As discussed in this chapter, no single estimation strategy is universally “better” because one needs to specify the optimality criterion. If the goal is to minimize the mean squared error, then the MMSE estimator is the optimal strategy. If the goal is to maximize the likelihood without assuming any prior knowledge, the ML estimator would be the optimal strategy. It may appear that if we knew the ground truth parameter \(\vtheta^*\) we could minimize the distance between the estimated parameter \(\vtheta\) and the true value \(\vtheta^*\). If the parameter is a scalar, this will work. However, if the parameter is a vector, the noise of the distance becomes an issue. For example, if one cares about the mean absolute error (MAE), the optimal estimator would be the median of the posterior distribution instead of the mean of the posterior in the MMSE case. Therefore, it is the end user's responsibility to specify the optimality criterion.

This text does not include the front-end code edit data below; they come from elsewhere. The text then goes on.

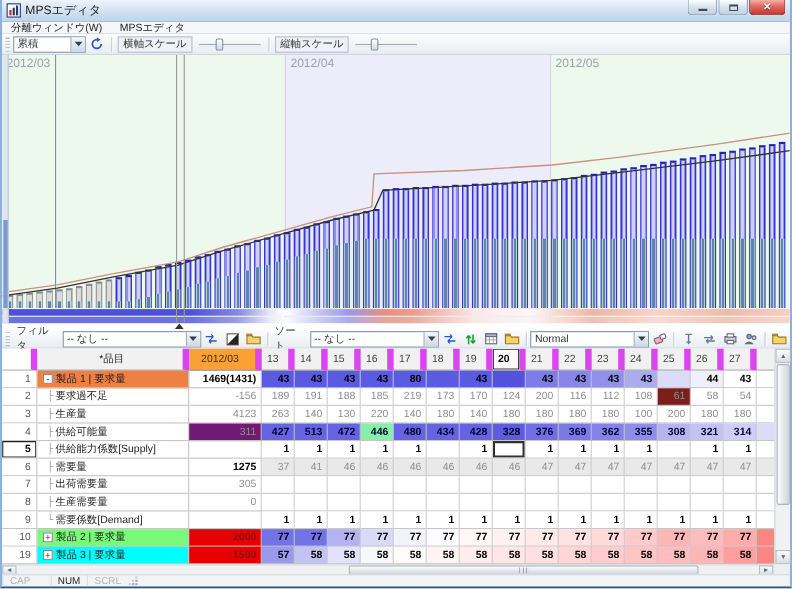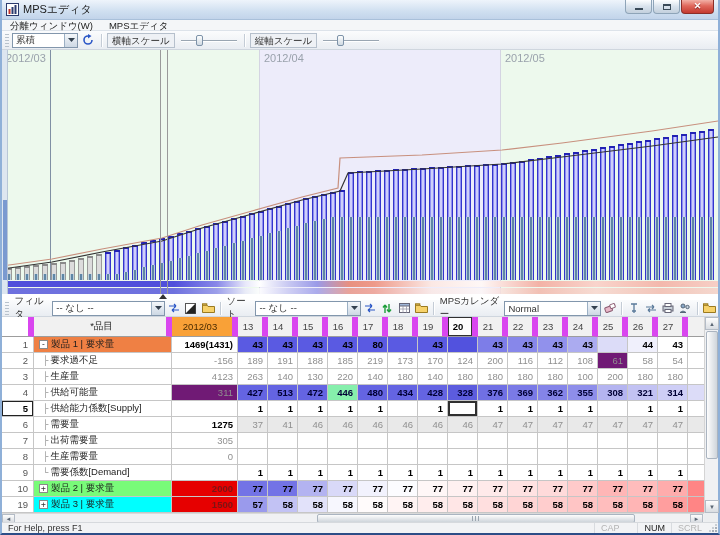"MPSカレンダー" span { html: <span>MPSカレンダー</span> -> none }
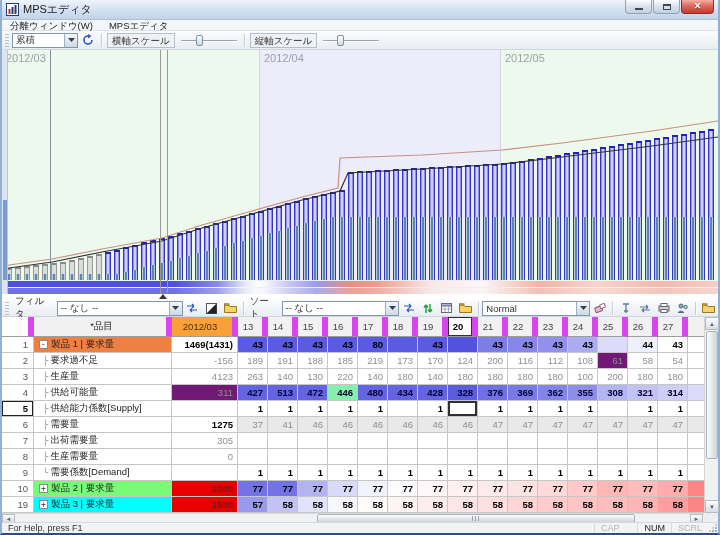"61" div.gc { background: #701a75 -> #7f1d1d }
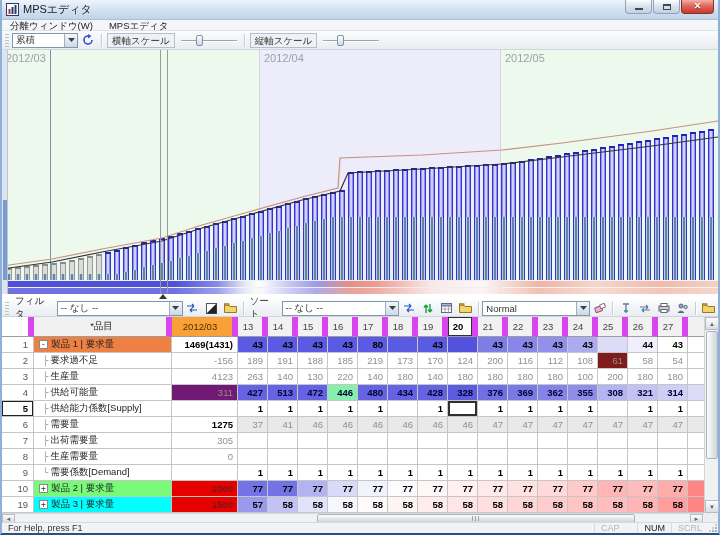"For Help, press F1" span.stmsg { html: <span>For Help, press F1</span> -> none }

Whenever we consider parameter estimation, we tend to think that it is about estimating the model parameters, such as the mean of a Gaussian PDF. While in many statistics problems this is indeed the case, parameter estimation can be much broader if we link it with regression. Specifically, a regularized linear regression problem can be formulated as a MAP estimation

\vtheta^* = \argmax{\vtheta} \;\; \underset{\textcolor{blue}{-\log f_{\mX|\mTheta}(\vx|\vtheta)}}{\underbrace{\|\mX\vtheta - \vy\|^2}} + \underset{\textcolor{blue}{-\log f_{\mTheta}(\vtheta)}}{\underbrace{ \lambda R(\vtheta) }},

for some regularization \(R(\vtheta)\), which is also the negative log of the prior. Expressed in this way, we recognize that the MAP estimation can be used to recover signals. For example, we can model \(\mX\) as a linear degradation process of certain imaging systems. Then solving the MAP estimation is equivalent to finding the best signal explaining the degraded observation using the posterior as the criterion. There is rich literature dealing with solving MAP estimation problems similar to these in subjects such as computational imaging, communication systems, remote sensing, radar engineering, and recommendation systems, to name a few.